When you run a single benchmark, the results can vary due to:
- System jitter (GPU clocks, background tasks)
- Network variance
- Server internal scheduling and batching dynamics
- Periodic stalls or transient errors
By running multiple trials of the same benchmark, you can:
- Quantify variance: Understand how much results vary between runs
- Assess repeatability: Determine if your measurements are stable
- Compute confidence intervals: Get honest uncertainty estimates
- Make informed decisions: Know if performance differences are statistically meaningful
Multi-run mode automatically uses the simple UI by default for the best experience. The dashboard UI is not supported due to terminal control limitations.

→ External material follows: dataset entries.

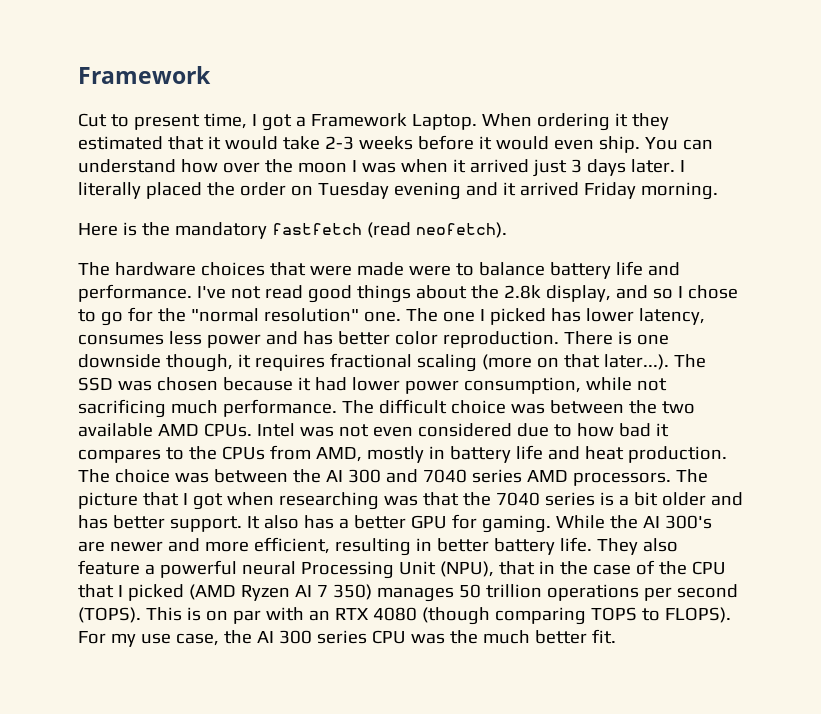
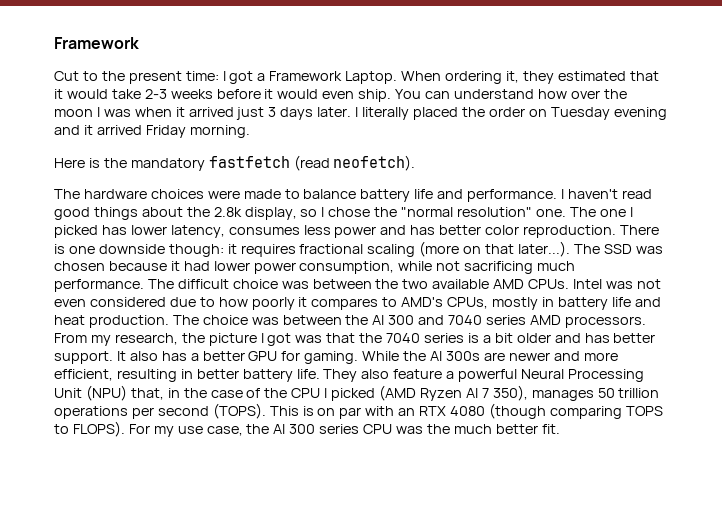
- Cut to present time, I got a Framework Laptop.
+ Cut to the present time: I got a Framework Laptop.
- When ordering it they estimated that it would take 2-3 weeks before it would even ship.
+ When ordering it, they estimated that it would take 2-3 weeks before it would even ship.
- The hardware choices that were made were to balance battery life and performance.
+ The hardware choices were made to balance battery life and performance.
- I've not read good things about the 2.8k display, and so I chose to go for the "normal resolution" one.
+ I haven't read good things about the 2.8k display, so I chose the "normal resolution" one.
- There is one downside though, it requires fractional scaling (more on that later...). The SSD was chosen because it had lower power consumption, while not sacrificing much performance.
+ There is one downside though: it requires fractional scaling (more on that later...). The SSD was chosen because it had lower power consumption, while not sacrificing much performance.
- Intel was not even considered due to how bad it compares to the CPUs from AMD, mostly in battery life and heat production.
+ Intel was not even considered due to how poorly it compares to AMD's CPUs, mostly in battery life and heat production.
- The picture that I got when researching was that the 7040 series is a bit older and has better support.
+ From my research, the picture I got was that the 7040 series is a bit older and has better support.
- While the AI 300's are newer and more efficient, resulting in better battery life.
+ While the AI 300s are newer and more efficient, resulting in better battery life.
- They also feature a powerful neural Processing Unit (NPU), that in the case of the CPU that I picked (AMD Ryzen AI 7 350) manages 50 trillion operations per second (TOPS).
+ They also feature a powerful Neural Processing Unit (NPU) that, in the case of the CPU I picked (AMD Ryzen AI 7 350), manages 50 trillion operations per second (TOPS).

When using --num-profile-runs > 1, AIPerf automatically sets --ui simple unless you explicitly specify a different UI:
# These are equivalent - simple UI is auto-selected
aiperf profile --num-profile-runs 5 ...
aiperf profile --num-profile-runs 5 --ui simple ...You'll see an informational message:
Multi-run mode: UI automatically set to 'simple' (use '--ui none' to disable UI output)
Simple UI (Default)
aiperf profile \
--num-profile-runs 5 \
...Shows progress bars for each run - works well with multi-run mode.
No UI
aiperf profile \
--num-profile-runs 5 \
--ui none \
...Minimal output, fastest execution - ideal for automated runs or CI/CD pipelines.
The dashboard UI (--ui dashboard) is incompatible with multi-run mode due to terminal control constraints. If you explicitly try to use it, you'll get an error:
aiperf profile --num-profile-runs 5 --ui dashboard ...ValueError: Dashboard UI is not supported with multi-run mode (--num-profile-runs > 1)
due to terminal control limitations. Please use '--ui simple' or '--ui none' instead.
This is a fundamental architectural limitation - Textual requires exclusive terminal control, which isn't possible when the orchestrator coordinates multiple subprocess runs.
If you need live dashboard updates, run benchmarks individually:
# Run each benchmark separately with live dashboard
aiperf profile --output-artifact-dir ./run1 --ui dashboard ...
aiperf profile --output-artifact-dir ./run2 --ui dashboard ...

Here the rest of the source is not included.